I heard about the person who wore a basket on his head. Someone, please let me know who he was.
Hi Trevor – you must have been a year behind me as I went in 1963. I’m glad you liked the piece. Someone drew my attention to the Malvern History Facebook group which from time to time has some interesting material (not that I use FB much).
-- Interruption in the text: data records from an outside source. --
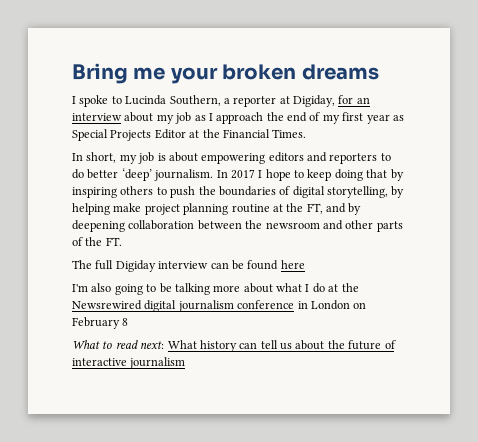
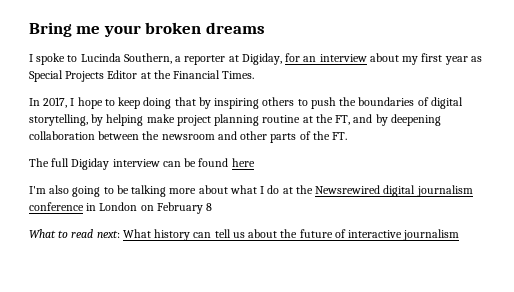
- I spoke to Lucinda Southern, a reporter at Digiday, for an interview about my job as I approach the end of my first year as Special Projects Editor at the Financial Times.
+ I spoke to Lucinda Southern, a reporter at Digiday, for an interview about my first year as Special Projects Editor at the Financial Times.
- In short, my job is about empowering editors and reporters to do better ‘deep’ journalism. In 2017 I hope to keep doing that by inspiring others to push the boundaries of digital storytelling, by helping make project planning routine at the FT, and by deepening collaboration between the newsroom and other parts of the FT.
+ In 2017, I hope to keep doing that by inspiring others to push the boundaries of digital storytelling, by helping make project planning routine at the FT, and by deepening collaboration between the newsroom and other parts of the FT.

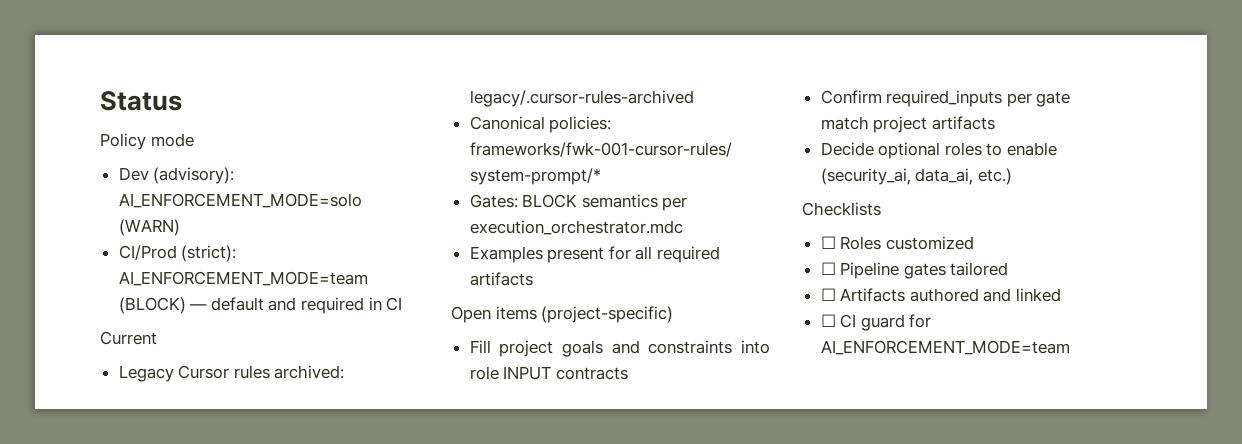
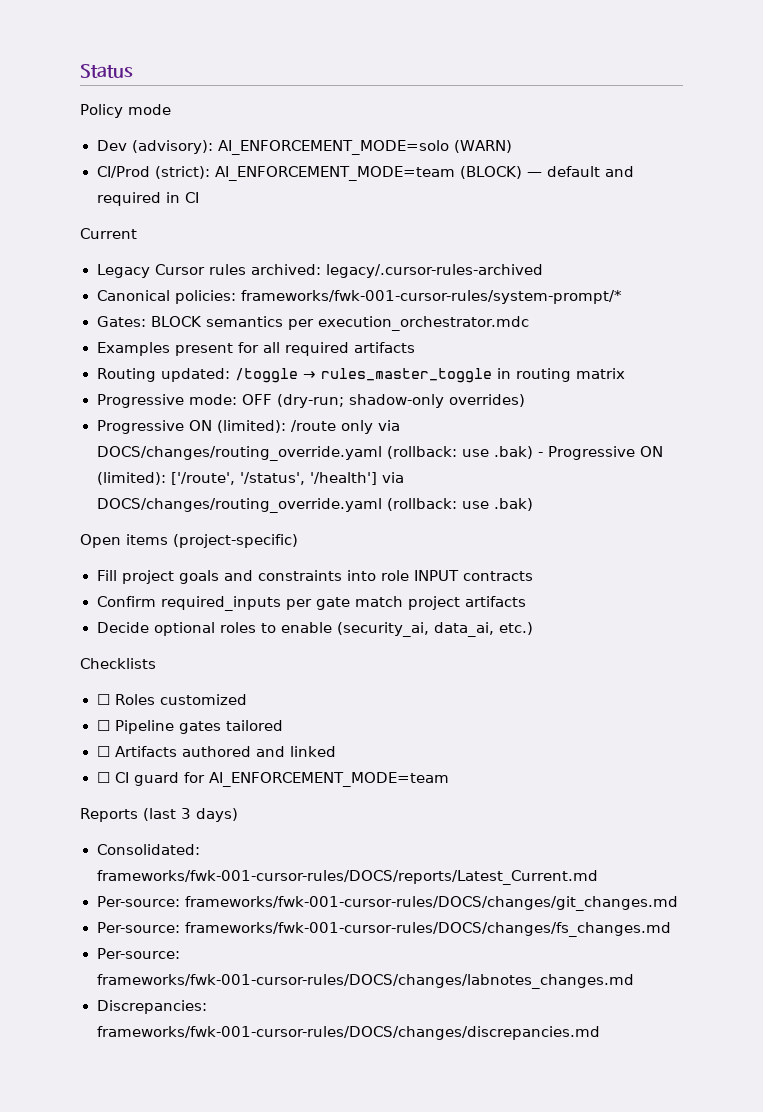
+ Routing updated: /toggle → rules_master_toggle in routing matrix
+ Progressive mode: OFF (dry-run; shadow-only overrides)
+ Progressive ON (limited): /route only via DOCS/changes/routing_override.yaml (rollback: use .bak) ‑ Progressive ON (limited): ['/route', '/status', '/health'] via DOCS/changes/routing_override.yaml (rollback: use .bak)
+ Reports (last 3 days)
+ Consolidated: frameworks/fwk-001-cursor-rules/DOCS/reports/Latest_Current.md
+ Per-source: frameworks/fwk-001-cursor-rules/DOCS/changes/git_changes.md
+ Per-source: frameworks/fwk-001-cursor-rules/DOCS/changes/fs_changes.md
+ Per-source: frameworks/fwk-001-cursor-rules/DOCS/changes/labnotes_changes.md
+ Discrepancies: frameworks/fwk-001-cursor-rules/DOCS/changes/discrepancies.md

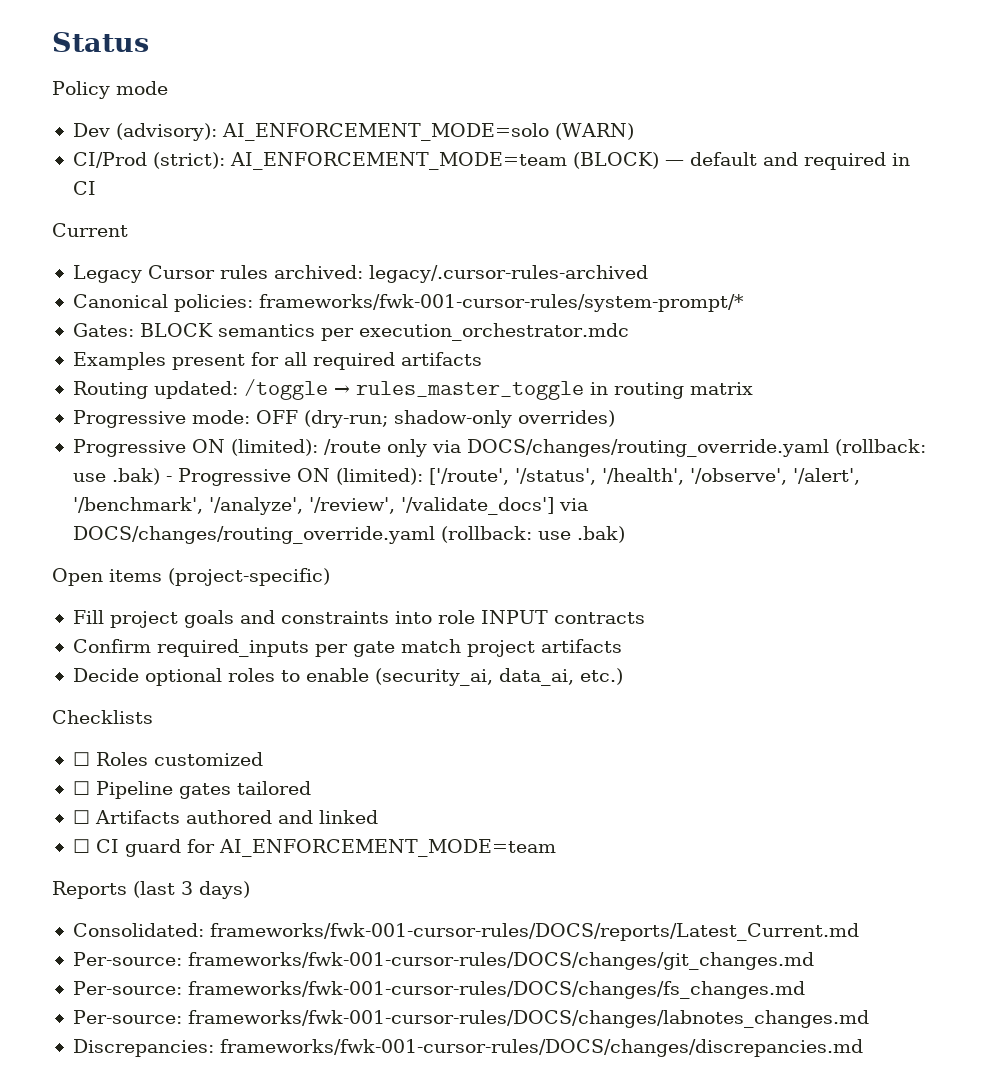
- Progressive ON (limited): /route only via DOCS/changes/routing_override.yaml (rollback: use .bak) ‑ Progressive ON (limited): ['/route', '/status', '/health'] via DOCS/changes/routing_override.yaml (rollback: use .bak)
+ Progressive ON (limited): /route only via DOCS/changes/routing_override.yaml (rollback: use .bak) ‑ Progressive ON (limited): ['/route', '/status', '/health', '/observe', '/alert', '/benchmark', '/analyze', '/review', '/validate_docs'] via DOCS/changes/routing_override.yaml (rollback: use .bak)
I seem to remember there was some mention on the man with the basket – he was a scientist at RRE apparently.
A wonderful post, thanks for the memories.
It seems we are contemporaries, I grew up in Malvern: Court Road (1951-57), Wedderburn Road (1957-63), Pickersleigh Road (1963-66), North End Lane (1966-69) and left in 1981 following times around the same area.
My first school was Gt Malvern CofE Primary (Mill Lane in those days, now Malvern Parish CofE) and then The Chase Secondary Modern (now Chase High)–I remember everything you mention and have very much enjoyed your post.
Thank you Polly, that’s really nice to hear.
What great memories! We moved to Malvern in 1966 and I was a pupil at Malvern Link County Primary School – the only teachers I remember is Miss Treasure and Mr Gibbs, although come to think of it, I think Mr Ward was still head-master when I was there. I’d also forgotten about the man who used to carry his shopping basket on his head! We lived in Oakfield Road and our local was the Carpenter’s Arms. Did you go to concerts at the Winter Gardens?
Thanks Alison,
I was in Miss Treasure’s class in first year primary and Mr Gibbs taught us singing but I didn’t make the grade for the choir.
I was a bit young for those concerts when we left probably.
There is a Malvern History Facebook group that you might be interested in. I don’t look at it much (not being much of a FB fan) but it does have some interesting stuff from time to time.
Mark
I returned to this piece recently, when writing a book for family members about our family history and also my childhood, parents, grandparents and so on. Thanks to everyone for the really kind and encouraging comments, and additional information -also those who have sent feedback, which I can’t figure out how to respond to.